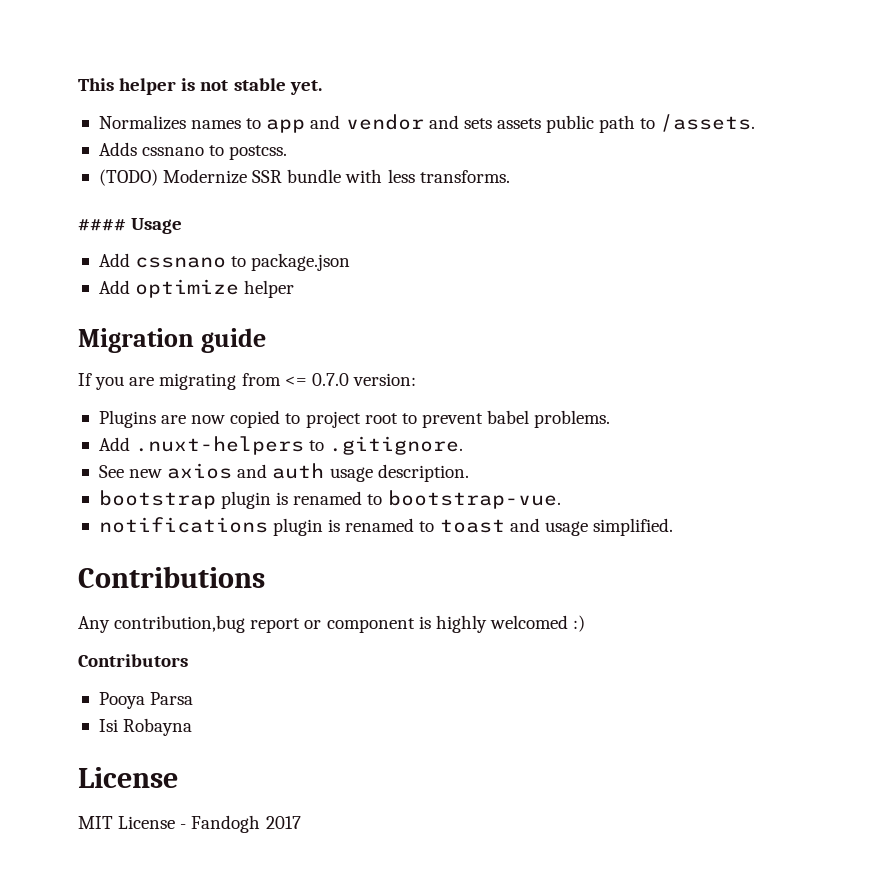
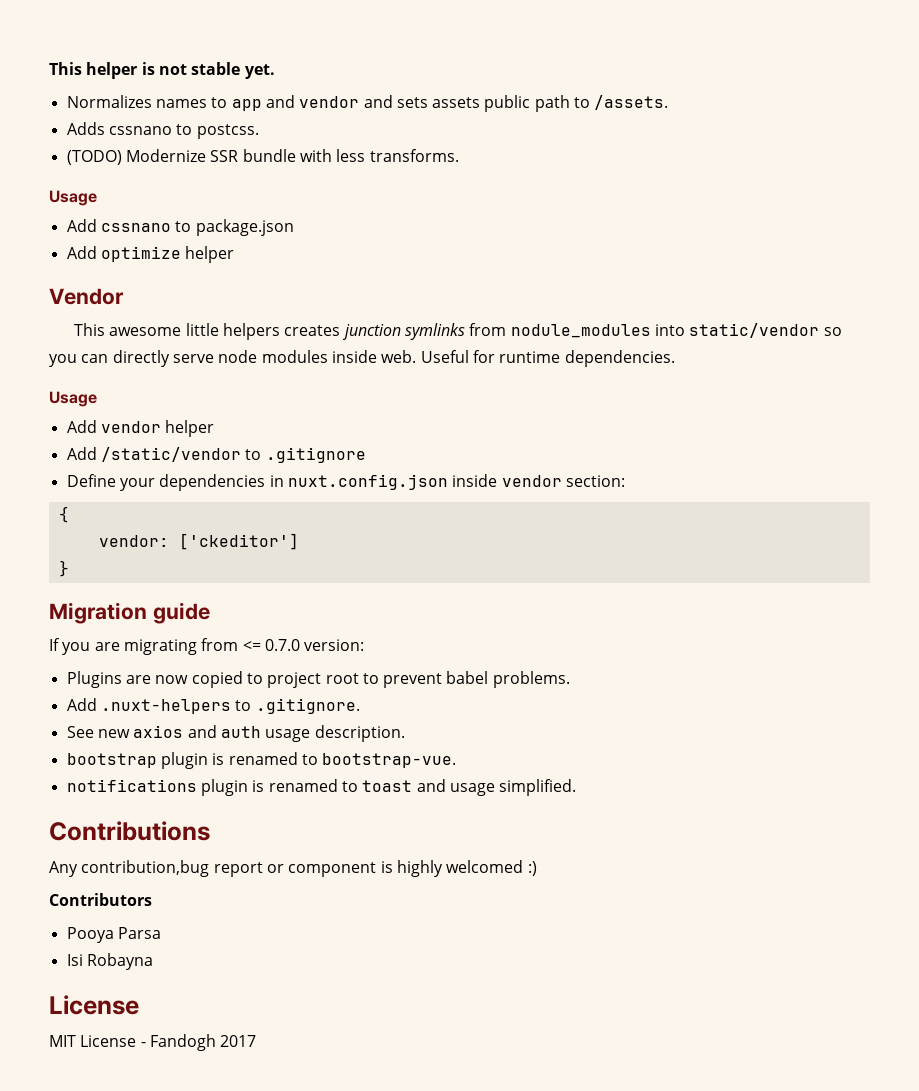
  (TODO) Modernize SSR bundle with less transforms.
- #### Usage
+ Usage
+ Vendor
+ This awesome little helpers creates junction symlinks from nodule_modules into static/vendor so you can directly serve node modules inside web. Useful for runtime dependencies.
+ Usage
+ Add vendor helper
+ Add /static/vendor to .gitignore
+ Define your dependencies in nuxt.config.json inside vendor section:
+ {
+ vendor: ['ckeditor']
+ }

•••

Repeat the listing above exactly, with no pictures.

  (TODO) Modernize SSR bundle with less transforms.
- #### Usage
+ Usage
+ Vendor
+ This awesome little helpers creates junction symlinks from nodule_modules into static/vendor so you can directly serve node modules inside web. Useful for runtime dependencies.
+ Usage
+ Add vendor helper
+ Add /static/vendor to .gitignore
+ Define your dependencies in nuxt.config.json inside vendor section:
+ {
+ vendor: ['ckeditor']
+ }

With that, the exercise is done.